Les estimations qui circulent de la quantité de dollars excédentaire varient très
fortement, puisqu'elles vont de 0 à 200 milliards de dollars. Or, la Banque
Centrale Européenne peut très bien juger utile de détenir un montant élevé de
réserves pour asseoir sa crédibilité sur les marchés.
Certains ont affirmé avec beaucoup d'aplomb qu'elle inonderait les marchés de
réserves en dollars excédentaires. Voilà une anticipation bien peu rationnelle !
Les Banques centrales ont un bon sens au moins aussi grand que celui des
marchés. Qui peut sérieusement penser qu'elles ignorent l'impact de leurs
transactions sur les marchés des changes ? S'il s'avère qu'il y a effectivement un
excès de dollars dans les coffres des banques centrales européennes, celui-ci
sera bien évidemment résorbé de façon ordonnée et progressive, afin d'éviter
toute perturbation des marchés.
Enfin quel sera l'impact de la création de l'euro sur les portefeuilles privés ?
[C. L'utilisation de l'euro comme monnaie de diversification des portefeuilles
privés]
Il est par nature difficile à évaluer, puisque la place de l'euro dépendra
essentiellement de l'appréciation qui sera portée par les marchés sur sa qualité.
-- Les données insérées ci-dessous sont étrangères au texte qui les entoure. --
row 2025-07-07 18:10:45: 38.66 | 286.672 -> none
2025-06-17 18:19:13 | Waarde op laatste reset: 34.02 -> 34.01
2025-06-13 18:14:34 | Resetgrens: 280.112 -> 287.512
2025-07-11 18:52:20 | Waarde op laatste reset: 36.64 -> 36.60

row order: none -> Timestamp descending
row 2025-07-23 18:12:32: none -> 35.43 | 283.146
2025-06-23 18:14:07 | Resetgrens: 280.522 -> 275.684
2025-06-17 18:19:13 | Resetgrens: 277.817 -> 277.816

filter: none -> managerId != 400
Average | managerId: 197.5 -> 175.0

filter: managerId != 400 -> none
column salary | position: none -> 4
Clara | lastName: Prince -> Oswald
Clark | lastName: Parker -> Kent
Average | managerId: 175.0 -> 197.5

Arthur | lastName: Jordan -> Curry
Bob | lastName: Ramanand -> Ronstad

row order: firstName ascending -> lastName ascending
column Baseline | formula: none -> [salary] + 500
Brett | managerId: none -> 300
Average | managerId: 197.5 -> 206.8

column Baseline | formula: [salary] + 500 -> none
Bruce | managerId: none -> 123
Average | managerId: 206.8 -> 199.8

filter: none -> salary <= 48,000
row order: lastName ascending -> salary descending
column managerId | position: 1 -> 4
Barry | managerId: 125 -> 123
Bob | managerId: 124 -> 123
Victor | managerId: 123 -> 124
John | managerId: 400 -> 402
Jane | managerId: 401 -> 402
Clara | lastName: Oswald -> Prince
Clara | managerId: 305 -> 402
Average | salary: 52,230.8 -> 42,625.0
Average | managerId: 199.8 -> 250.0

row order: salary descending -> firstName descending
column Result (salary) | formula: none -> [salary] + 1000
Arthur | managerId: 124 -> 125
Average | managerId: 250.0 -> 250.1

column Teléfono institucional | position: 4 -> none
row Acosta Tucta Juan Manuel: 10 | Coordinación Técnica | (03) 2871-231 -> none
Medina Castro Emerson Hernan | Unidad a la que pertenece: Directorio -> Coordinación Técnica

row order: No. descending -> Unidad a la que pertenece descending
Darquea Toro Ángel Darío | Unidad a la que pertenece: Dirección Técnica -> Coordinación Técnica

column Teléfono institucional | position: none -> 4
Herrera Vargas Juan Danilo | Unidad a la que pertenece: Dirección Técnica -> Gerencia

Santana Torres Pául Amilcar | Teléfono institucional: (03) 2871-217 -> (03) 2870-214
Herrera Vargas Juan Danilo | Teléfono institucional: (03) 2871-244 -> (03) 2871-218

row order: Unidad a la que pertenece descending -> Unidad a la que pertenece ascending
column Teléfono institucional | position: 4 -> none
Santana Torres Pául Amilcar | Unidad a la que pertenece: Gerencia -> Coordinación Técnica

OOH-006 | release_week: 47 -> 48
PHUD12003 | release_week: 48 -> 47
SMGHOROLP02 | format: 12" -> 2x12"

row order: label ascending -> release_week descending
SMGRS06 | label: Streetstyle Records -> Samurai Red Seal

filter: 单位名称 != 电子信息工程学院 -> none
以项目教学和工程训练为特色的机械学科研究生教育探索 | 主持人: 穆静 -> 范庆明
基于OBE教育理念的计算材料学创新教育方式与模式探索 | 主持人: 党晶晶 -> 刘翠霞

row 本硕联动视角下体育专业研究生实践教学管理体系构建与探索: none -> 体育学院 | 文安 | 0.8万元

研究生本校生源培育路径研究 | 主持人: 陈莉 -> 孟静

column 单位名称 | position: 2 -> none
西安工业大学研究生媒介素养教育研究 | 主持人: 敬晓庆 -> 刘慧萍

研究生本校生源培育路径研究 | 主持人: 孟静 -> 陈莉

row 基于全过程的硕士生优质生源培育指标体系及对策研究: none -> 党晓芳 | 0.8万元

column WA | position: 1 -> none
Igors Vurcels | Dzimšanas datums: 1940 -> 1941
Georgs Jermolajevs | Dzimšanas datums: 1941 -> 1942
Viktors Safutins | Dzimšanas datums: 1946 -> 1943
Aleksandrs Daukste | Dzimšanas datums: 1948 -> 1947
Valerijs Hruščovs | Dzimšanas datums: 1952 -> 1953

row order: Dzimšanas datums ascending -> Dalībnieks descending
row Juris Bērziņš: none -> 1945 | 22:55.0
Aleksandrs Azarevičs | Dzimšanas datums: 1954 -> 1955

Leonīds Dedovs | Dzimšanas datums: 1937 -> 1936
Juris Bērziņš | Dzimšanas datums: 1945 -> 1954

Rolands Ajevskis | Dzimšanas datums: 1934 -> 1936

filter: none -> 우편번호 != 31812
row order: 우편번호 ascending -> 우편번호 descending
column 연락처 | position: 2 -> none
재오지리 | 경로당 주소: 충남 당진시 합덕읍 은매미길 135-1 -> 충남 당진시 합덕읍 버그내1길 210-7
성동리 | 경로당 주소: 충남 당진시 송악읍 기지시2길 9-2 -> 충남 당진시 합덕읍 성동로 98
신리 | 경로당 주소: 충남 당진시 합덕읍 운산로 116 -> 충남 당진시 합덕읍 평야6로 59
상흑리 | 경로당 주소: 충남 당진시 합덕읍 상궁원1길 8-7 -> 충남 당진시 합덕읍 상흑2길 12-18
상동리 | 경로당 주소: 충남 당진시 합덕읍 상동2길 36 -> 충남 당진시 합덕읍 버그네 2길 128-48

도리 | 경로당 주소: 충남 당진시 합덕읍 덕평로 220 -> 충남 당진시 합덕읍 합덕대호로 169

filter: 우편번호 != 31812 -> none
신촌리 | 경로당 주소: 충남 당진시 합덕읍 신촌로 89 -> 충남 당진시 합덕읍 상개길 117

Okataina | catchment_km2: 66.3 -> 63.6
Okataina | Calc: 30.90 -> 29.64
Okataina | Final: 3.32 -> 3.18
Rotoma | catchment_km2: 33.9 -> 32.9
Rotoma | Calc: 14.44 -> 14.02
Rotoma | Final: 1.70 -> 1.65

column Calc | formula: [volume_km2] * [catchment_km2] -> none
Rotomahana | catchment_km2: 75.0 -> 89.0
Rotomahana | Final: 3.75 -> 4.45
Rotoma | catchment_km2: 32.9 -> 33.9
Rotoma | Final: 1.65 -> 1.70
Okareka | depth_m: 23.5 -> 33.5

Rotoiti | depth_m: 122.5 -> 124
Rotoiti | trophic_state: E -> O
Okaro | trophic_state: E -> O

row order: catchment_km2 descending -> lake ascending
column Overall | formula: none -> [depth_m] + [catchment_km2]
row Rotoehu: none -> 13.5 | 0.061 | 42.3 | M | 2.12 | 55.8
J'observe cependant qu'un mouvement de diversification des portefeuilles
internationaux est déjà en cours. Entre 1981 et 1995, la part des monnaies
européennes est ainsi passée de 13 à 37% du portefeuille privé mondial. Sur la
même période, la part des monnaies européennes dans les portefeuilles
d'obligations internationales a également quasiment doublé, pour atteindre
aujourd'hui 37%.
Un Premier-Ministre de la Reine Victoria, Benjamin Disraeli, prétendait qu'il existe
trois types de mensonges : "le mensonge simple, le mensonge sacré, et la
statistique". Je me garderai donc bien de faire une estimation chiffrée de la place
qui sera réservée à l'euro.
Qu'il me soit simplement permis de faire deux observations :
1. Le marché des obligations en euros sera dès sa création un des plus
importants au monde. En effet, toutes les nouvelles émissions de dette publique
émanant des Etats appartenant à l'union économique et monétaire seront dès le
1er janvier 1999 libellées en euros. De nombreux Etats membres, dont la France,
ont d'ailleurs dores et déjà exprimé leur intention de basculer l'ensemble du stock
de leur dette à cette même date. En tout état de cause, l'ensemble des stocks de
dettes publiques basculeront en euros d'ici à 2002.
2. En conséquence, il est probable que les coûts liés à l'utilisation de l'euro -
comme par exemple celui de la couverture contre le risque de change - seront
aussi bas que ceux associés à l'utilisation du dollar.